**Problem to work on:** Set down all of the entries below word for word, with the pictures left out.

**Data to use:**
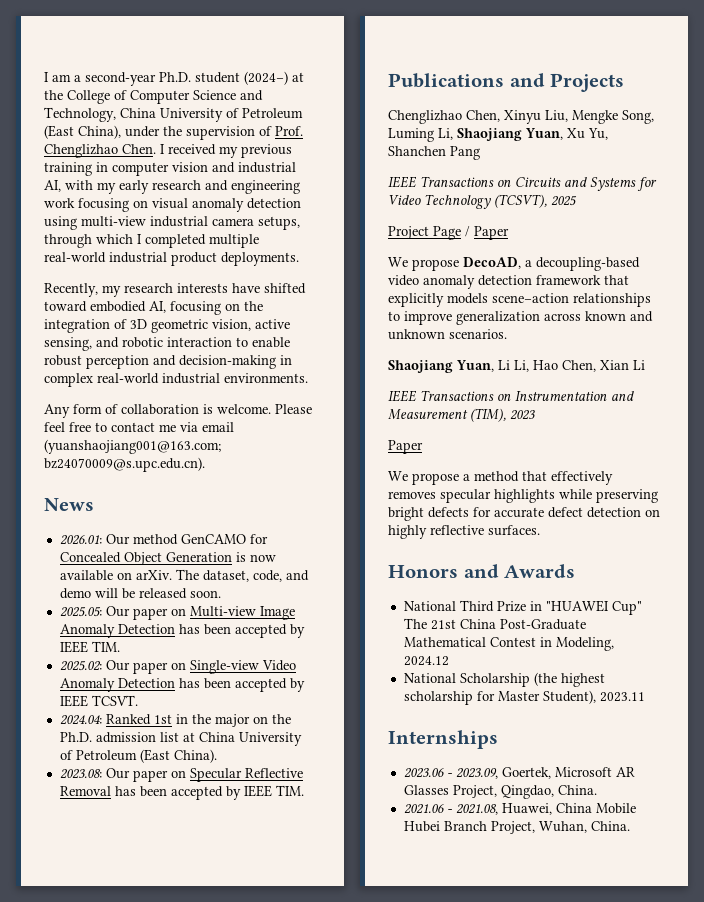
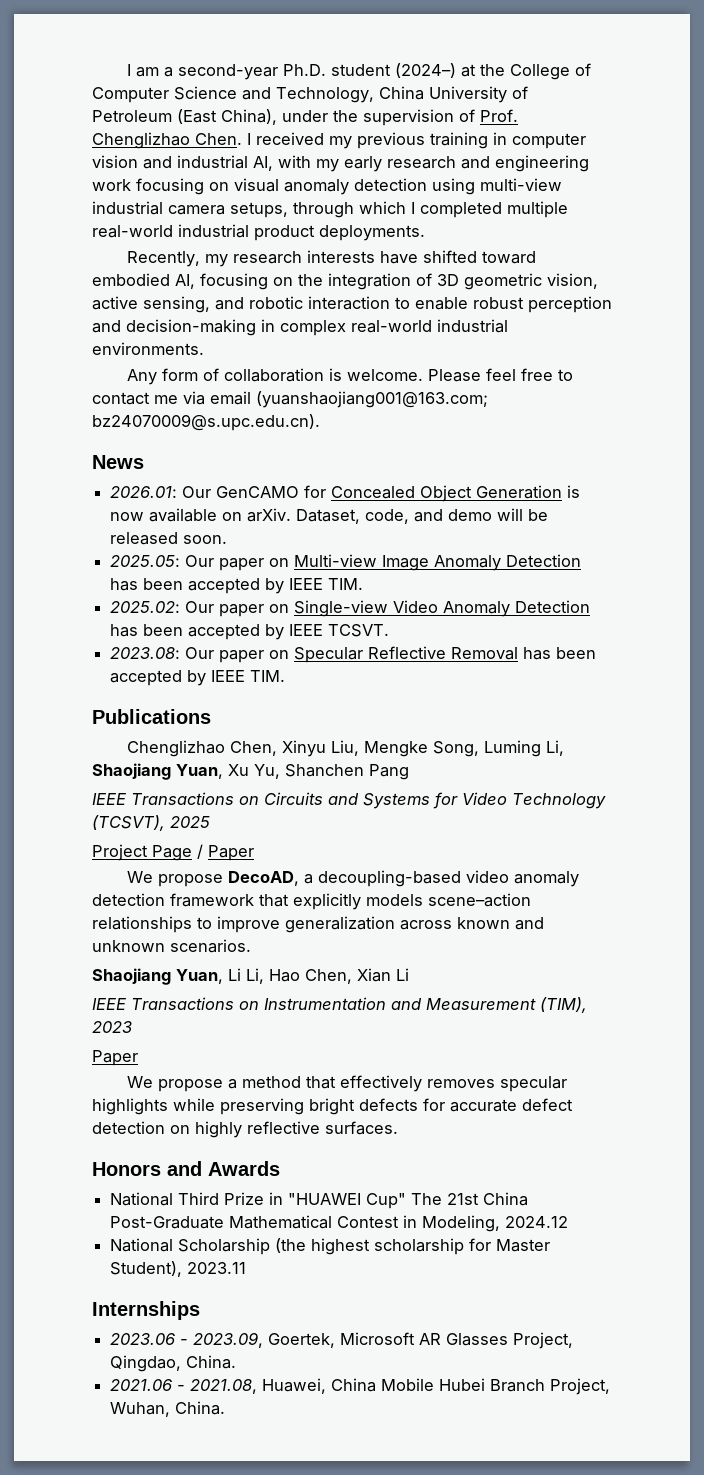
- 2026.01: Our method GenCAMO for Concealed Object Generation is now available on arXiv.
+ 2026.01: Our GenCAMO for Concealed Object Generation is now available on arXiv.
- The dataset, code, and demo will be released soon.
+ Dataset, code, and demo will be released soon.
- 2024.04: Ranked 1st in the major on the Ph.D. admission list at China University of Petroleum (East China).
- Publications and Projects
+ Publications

**The completed task:**
- 2026.01: Our method GenCAMO for Concealed Object Generation is now available on arXiv.
+ 2026.01: Our GenCAMO for Concealed Object Generation is now available on arXiv.
- The dataset, code, and demo will be released soon.
+ Dataset, code, and demo will be released soon.
- 2024.04: Ranked 1st in the major on the Ph.D. admission list at China University of Petroleum (East China).
- Publications and Projects
+ Publications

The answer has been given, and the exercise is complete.